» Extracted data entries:
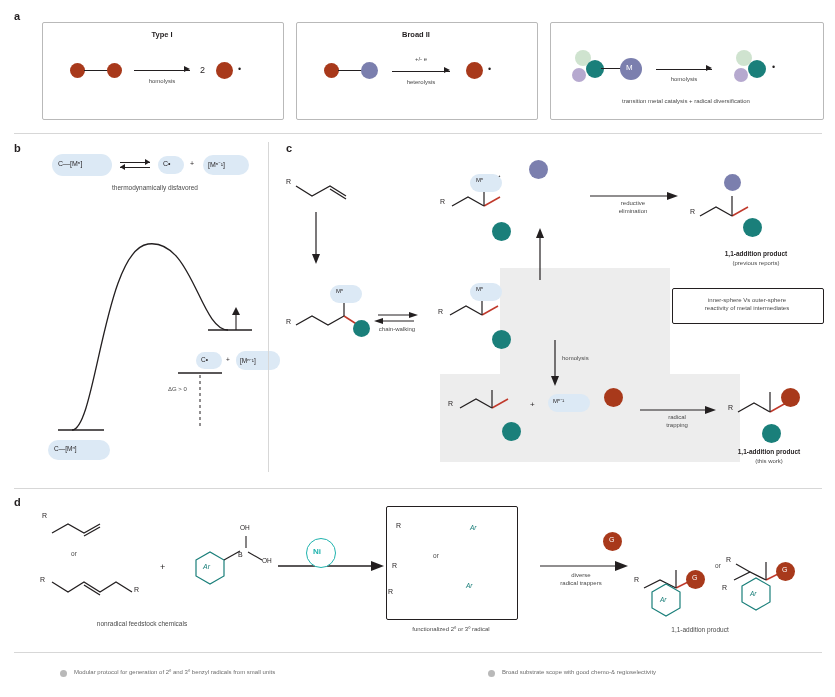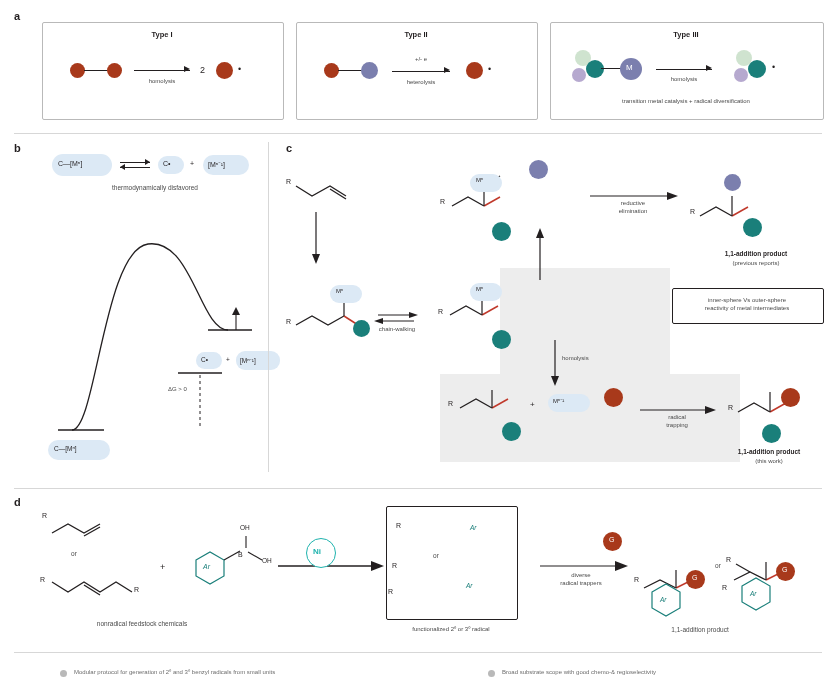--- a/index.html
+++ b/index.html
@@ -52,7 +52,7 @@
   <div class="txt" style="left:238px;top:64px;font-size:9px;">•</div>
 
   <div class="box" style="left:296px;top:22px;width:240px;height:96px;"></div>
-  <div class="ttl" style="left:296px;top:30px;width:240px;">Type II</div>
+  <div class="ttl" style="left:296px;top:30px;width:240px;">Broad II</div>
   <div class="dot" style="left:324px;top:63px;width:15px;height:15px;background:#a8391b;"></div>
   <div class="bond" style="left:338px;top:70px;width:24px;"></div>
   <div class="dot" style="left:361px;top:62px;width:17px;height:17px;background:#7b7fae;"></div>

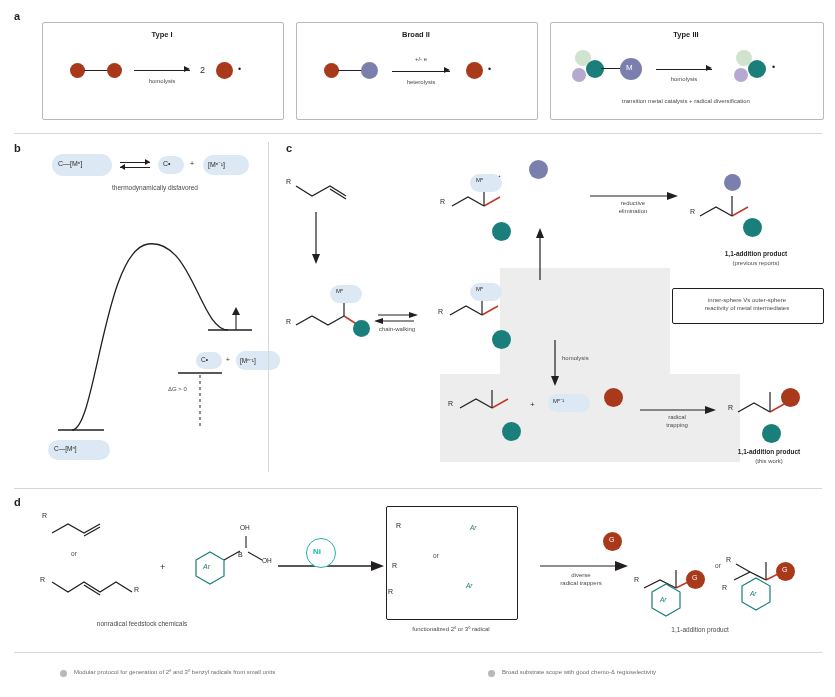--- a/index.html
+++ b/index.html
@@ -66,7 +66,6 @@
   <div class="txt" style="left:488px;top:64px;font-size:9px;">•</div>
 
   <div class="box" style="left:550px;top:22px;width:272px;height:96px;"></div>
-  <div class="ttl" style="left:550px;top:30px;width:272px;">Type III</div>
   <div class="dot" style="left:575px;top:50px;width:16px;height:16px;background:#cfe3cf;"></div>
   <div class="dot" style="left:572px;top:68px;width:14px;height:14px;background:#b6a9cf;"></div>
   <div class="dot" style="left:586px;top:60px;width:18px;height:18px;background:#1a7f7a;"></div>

» EXERCISE GOAL: All lines of the records above with the word "size" in them are to be copied.

» ANSWER TO THIS EXERCISE:
   <div class="txt" style="left:238px;top:64px;font-size:9px;">•</div>
   <div class="txt" style="left:488px;top:64px;font-size:9px;">•</div>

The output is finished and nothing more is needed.